そう言うと鈴童は遂に呆れから正真正銘のバカを見る目に眼差しを変容させた。もうこの怪我がどんな風にして出来たかも今は覚えていないんじゃないだろうか。それくらいに心底呆れた顔をしている。
「意味が、わからない。なんでそこまでこだわるのか、わたしにはわからない」
「おまえにわからないことが俺にわかるかよ」
どんな式なら導き出せるんだろうこの感情は。いつから俺がこんな熱血に生まれ変わったのかもついでに求めて欲しい。それこそ叶わないな。俺の隣には現在例の式娘が不在している。

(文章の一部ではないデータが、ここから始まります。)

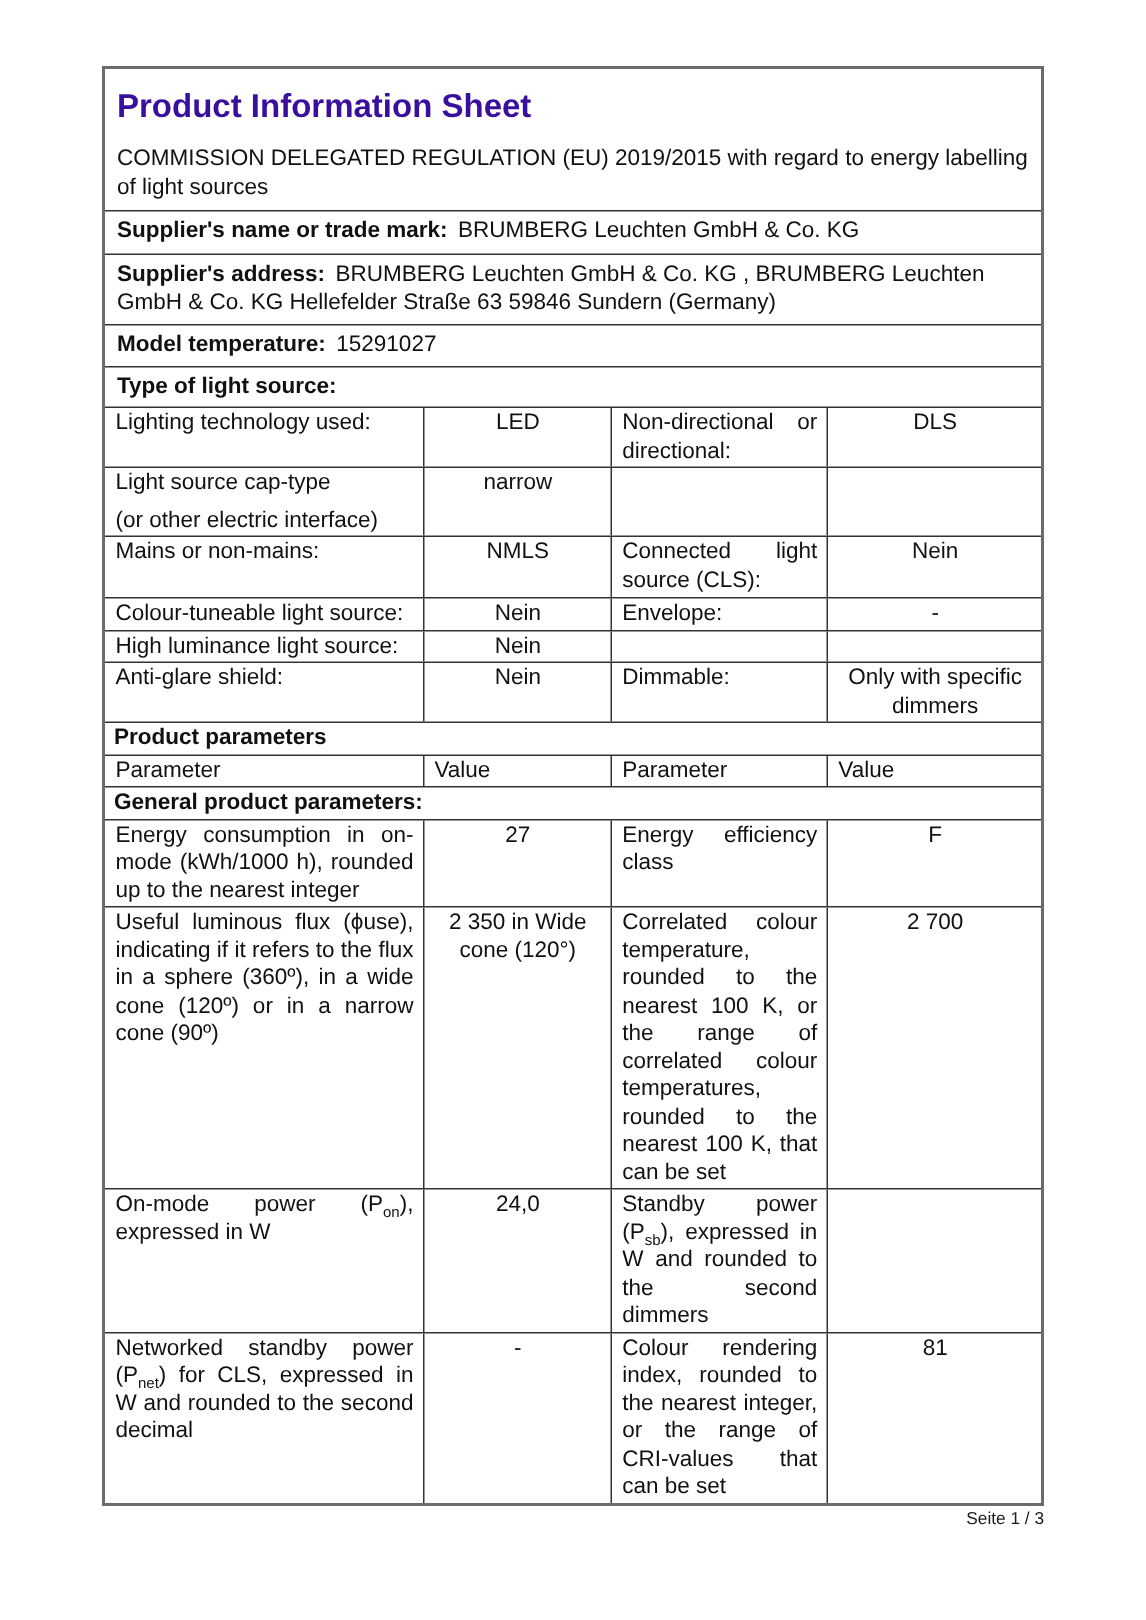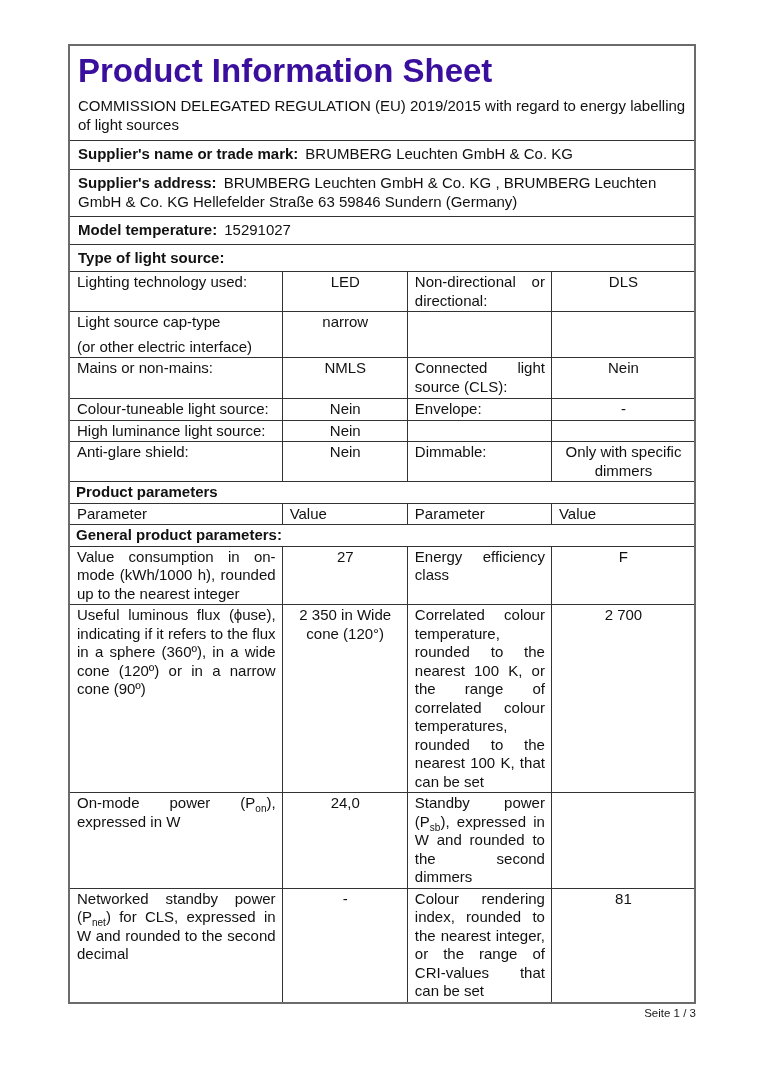--- a/index.html
+++ b/index.html
@@ -26,7 +26,7 @@
   
   .hdrblock { padding: 4px 8px 6px 8px; min-height: 88px; }
   .title {
-    font-size: 33px;
+    font-size: 22px;
     line-height: 34px;
     font-weight: bold;
     margin-top: 4px;

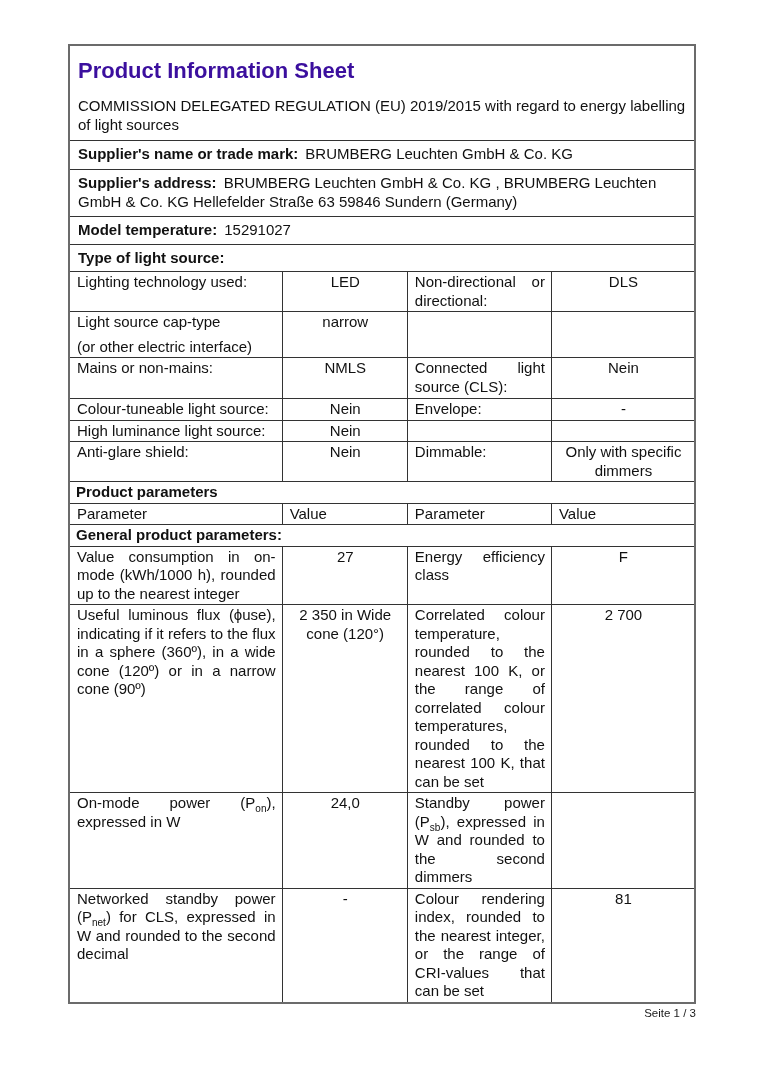--- a/index.html
+++ b/index.html
@@ -158,7 +158,7 @@
   <div class="secrow">General product parameters:</div>
 
   <div class="g4 r-pr1">
-    <div class="cell lbl">Value consumption in on-mode (kWh/1000 h), rounded up to the nearest integer</div>
+    <div class="cell lbl">Energy consumption in on-mode (kWh/1000 h), rounded up to the nearest integer</div>
     <div class="cell val">27</div>
     <div class="cell lbl">Energy efficiency class</div>
     <div class="cell val">F</div>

「とにかくさ、わからないなりに今はバカやってることにするよ俺は。答えなんてその後でいい」
「かっこいい……つもりなの?」
あ、つっこまれた。
客観的になったら相当恥ずかしいなおい。鈴童の冷めた口調だと外気の寒さも相俟って余計に。穴があったら落ちていきたい。
「……はあ、止めても無駄なんでしょうね。私のときもそうだったみたいに」
ため息の後居直るように凛として、鈴童が前に出る。こちらの進行を遮って立ち塞がる姿は自棄になっているみたいに見えた。なによりも、自分がどうしてこんなことをしているのかわからない、といった風である。